In our study, we found that non-hemorrhagic smears were predominant with 64.20 % followed by hemorrhagic smears with a rate of 35.8%. Our results are different from those reported by Bertrand K. in Burkina Faso [6] reported in his study that only 16.95% were hemorrhagic. Several reasons can explain the presence of blood in the Pap smear; such as an erosion during the exam, a current infection, a malignancy, or the patient was on her menstrual cycle.

There was a statistical significance p-value = 0.00000383] between infection and age. In addition, the most concerned patients were relatively young. The age group most affected was those between the ages of 27 to 36 and 37 to 46 with HPV infection followed by bacterial cervicitis. This could be explained by the fact that patients who are relatively young and at childbearing age are often exposed to genital infections[11]. The most commonly infected age is middle age or the age of sexual activity. It has been indicated that anal intercourse may be an idiopathic cause of infection of the genitourinary system in both sexes [12,13]. Moreover, sexual activity with more than one partner may be another factor in spreading the infection. This is evidenced by the high prevalence of sexually transmitted diseases among prostitutes and their partners[14].
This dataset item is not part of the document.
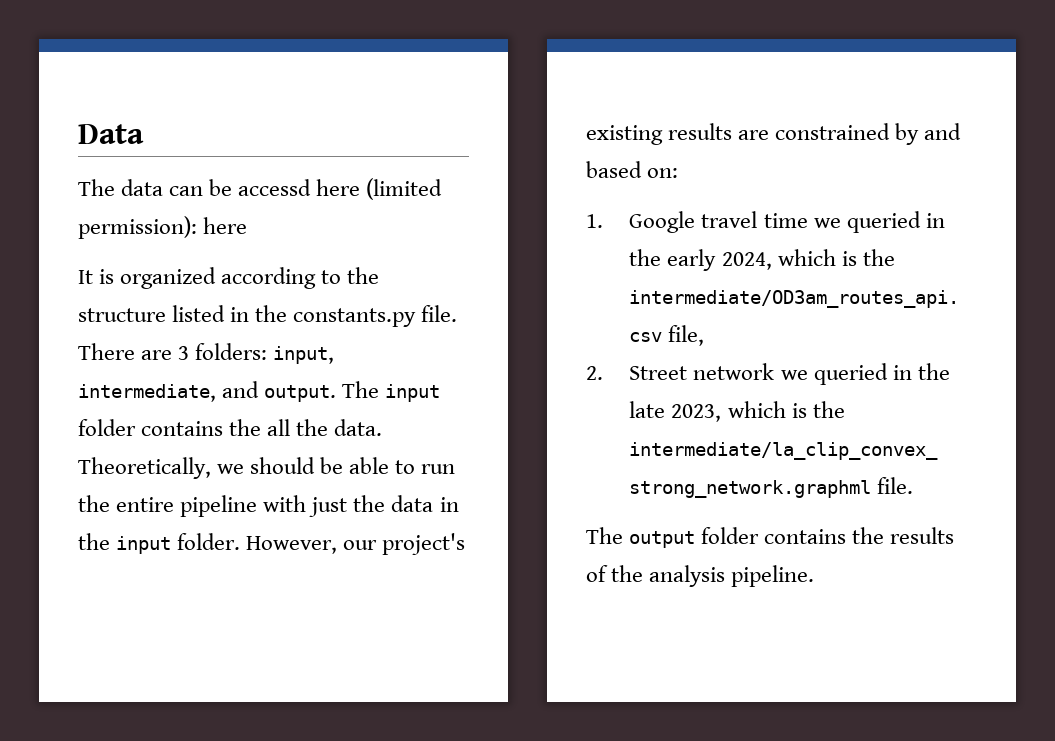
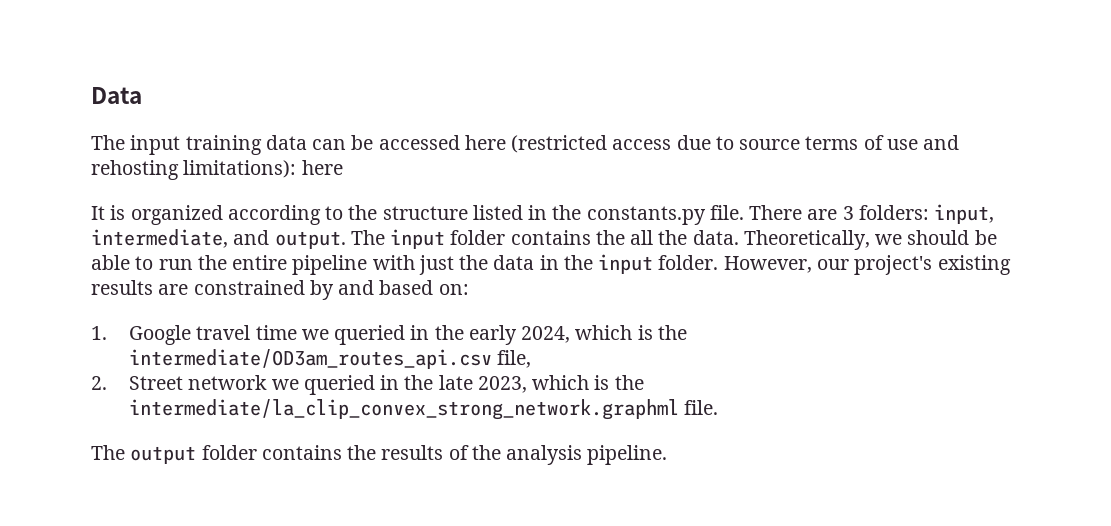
- The data can be accessd here (limited permission): here
+ The input training data can be accessed here (restricted access due to source terms of use and rehosting limitations): here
In our study, analysis of the results by chi-square method showed no Correlation [p-value = 0.0714] between patients’ age and the onset of cellular changes. This could be explained by the fact that the occurrence of cellular changes is not influenced by age. However, older women are not excluded from malignant intraepithelial lesions.


It was found that few patients had cellular changes related to intraepithelial neoplasms. However, active surveillance is recommended. Multiparity was most often correlated with the presence of infection and suspicious cell changes. This shows the need to implement policies for systematic surveillance of genital diseases through routine screenings at its initial stage.